## Instructions to follow
Note how many lines in these entries contain "margin", and reply with that number alone.

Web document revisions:
──────────────────────────────
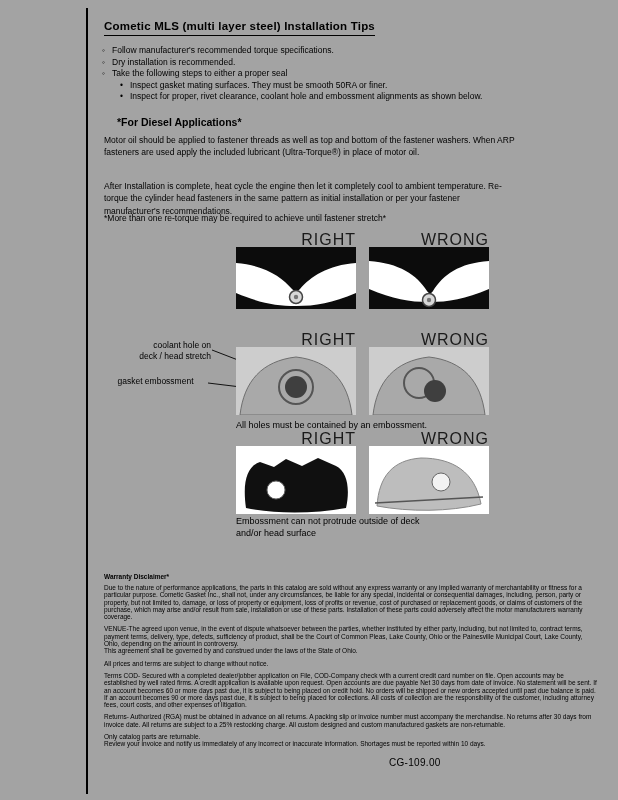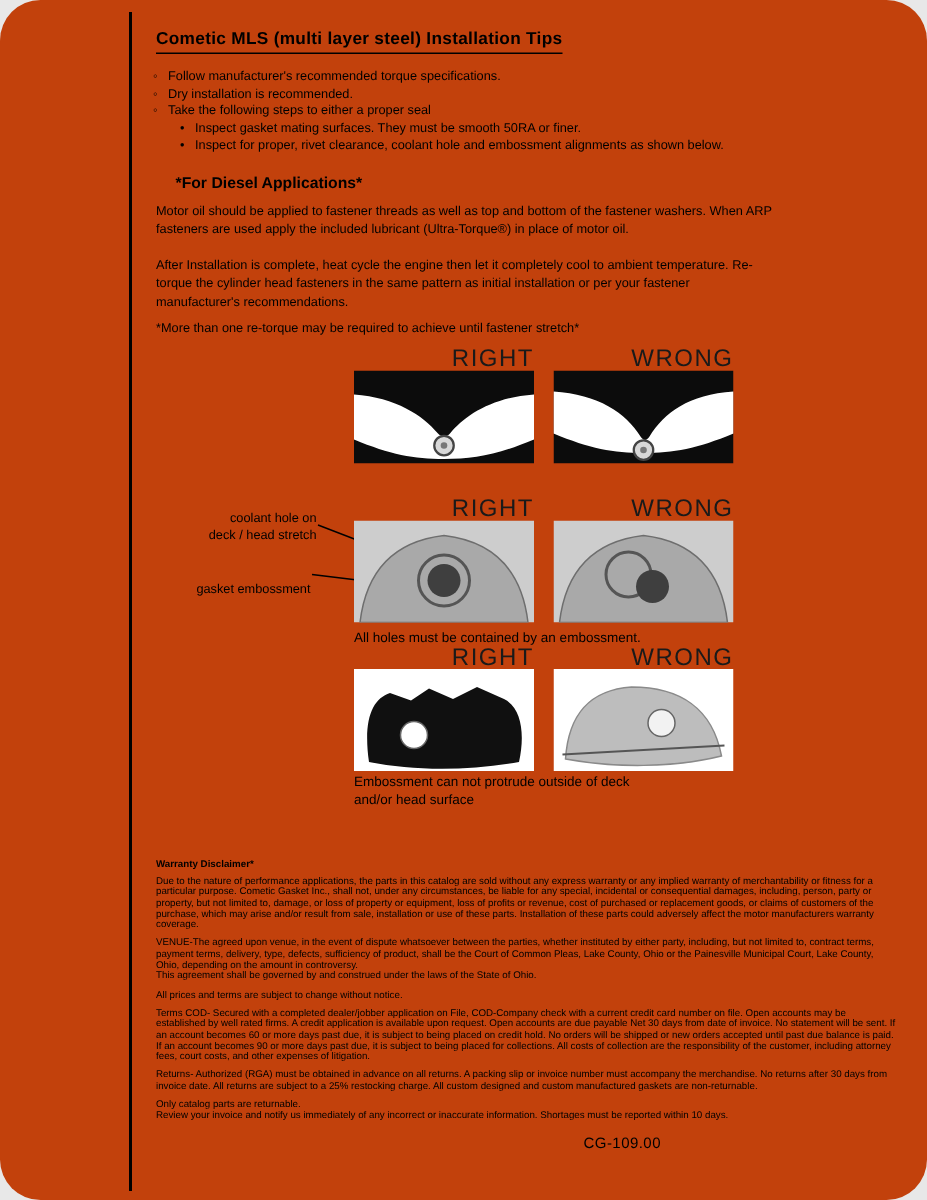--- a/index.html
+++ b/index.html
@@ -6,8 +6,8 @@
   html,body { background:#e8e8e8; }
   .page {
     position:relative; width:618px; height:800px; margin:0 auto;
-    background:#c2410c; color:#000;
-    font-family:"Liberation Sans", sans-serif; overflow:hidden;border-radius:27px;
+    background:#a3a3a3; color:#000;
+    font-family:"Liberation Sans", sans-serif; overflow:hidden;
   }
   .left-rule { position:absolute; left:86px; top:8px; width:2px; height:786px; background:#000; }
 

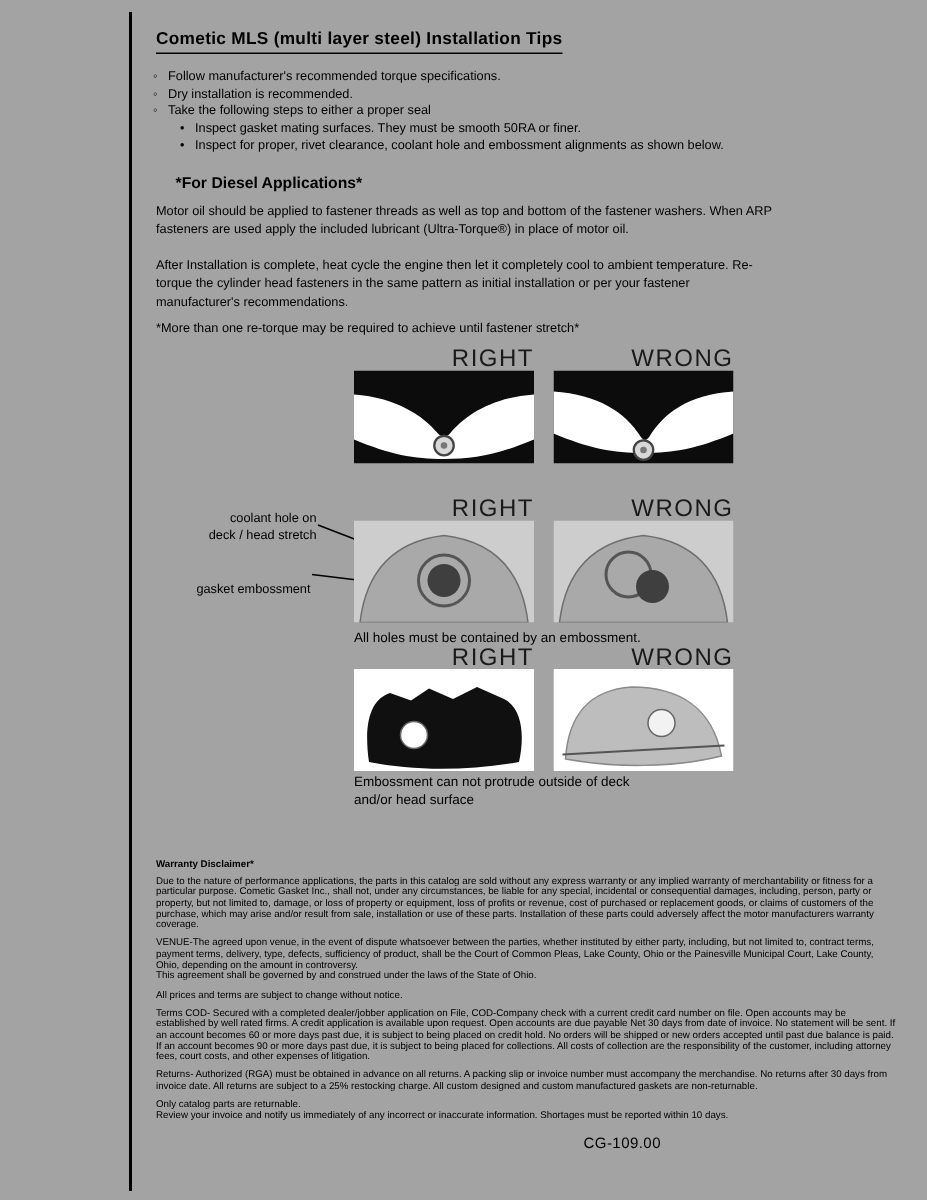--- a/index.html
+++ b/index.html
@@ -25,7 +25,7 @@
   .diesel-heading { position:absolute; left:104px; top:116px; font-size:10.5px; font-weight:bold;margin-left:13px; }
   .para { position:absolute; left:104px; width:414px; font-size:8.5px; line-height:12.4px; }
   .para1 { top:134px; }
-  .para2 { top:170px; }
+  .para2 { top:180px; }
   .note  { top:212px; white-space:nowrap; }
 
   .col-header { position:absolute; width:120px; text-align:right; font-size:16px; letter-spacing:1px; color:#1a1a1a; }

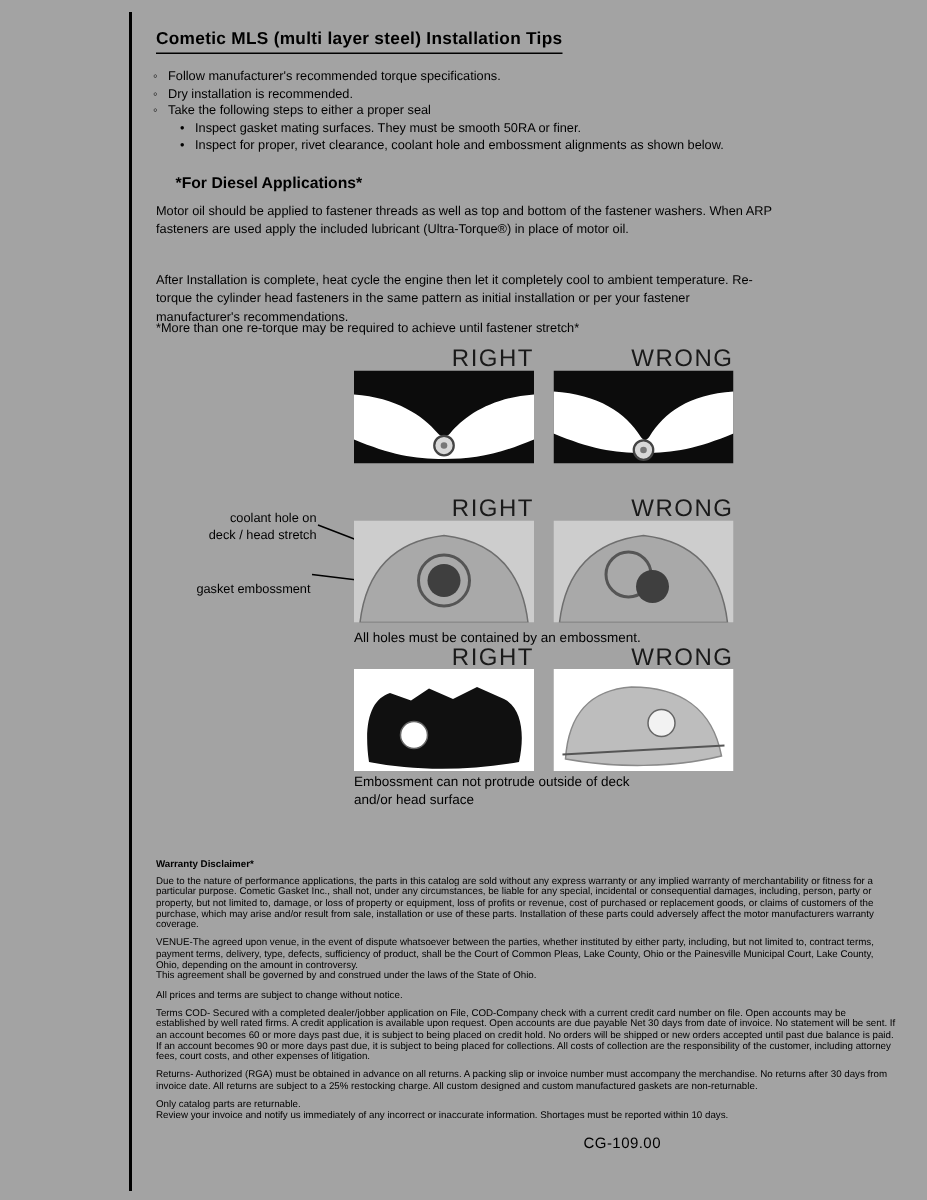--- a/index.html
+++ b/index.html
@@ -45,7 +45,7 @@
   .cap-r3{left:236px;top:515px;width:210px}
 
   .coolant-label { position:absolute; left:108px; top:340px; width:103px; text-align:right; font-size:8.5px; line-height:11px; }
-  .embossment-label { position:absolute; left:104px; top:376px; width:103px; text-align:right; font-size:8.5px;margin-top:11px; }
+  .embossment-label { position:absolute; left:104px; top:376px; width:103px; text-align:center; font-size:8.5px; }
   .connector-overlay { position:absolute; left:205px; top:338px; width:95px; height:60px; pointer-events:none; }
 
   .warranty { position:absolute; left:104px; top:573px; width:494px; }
──────────────────────────────
## Exercise solution
3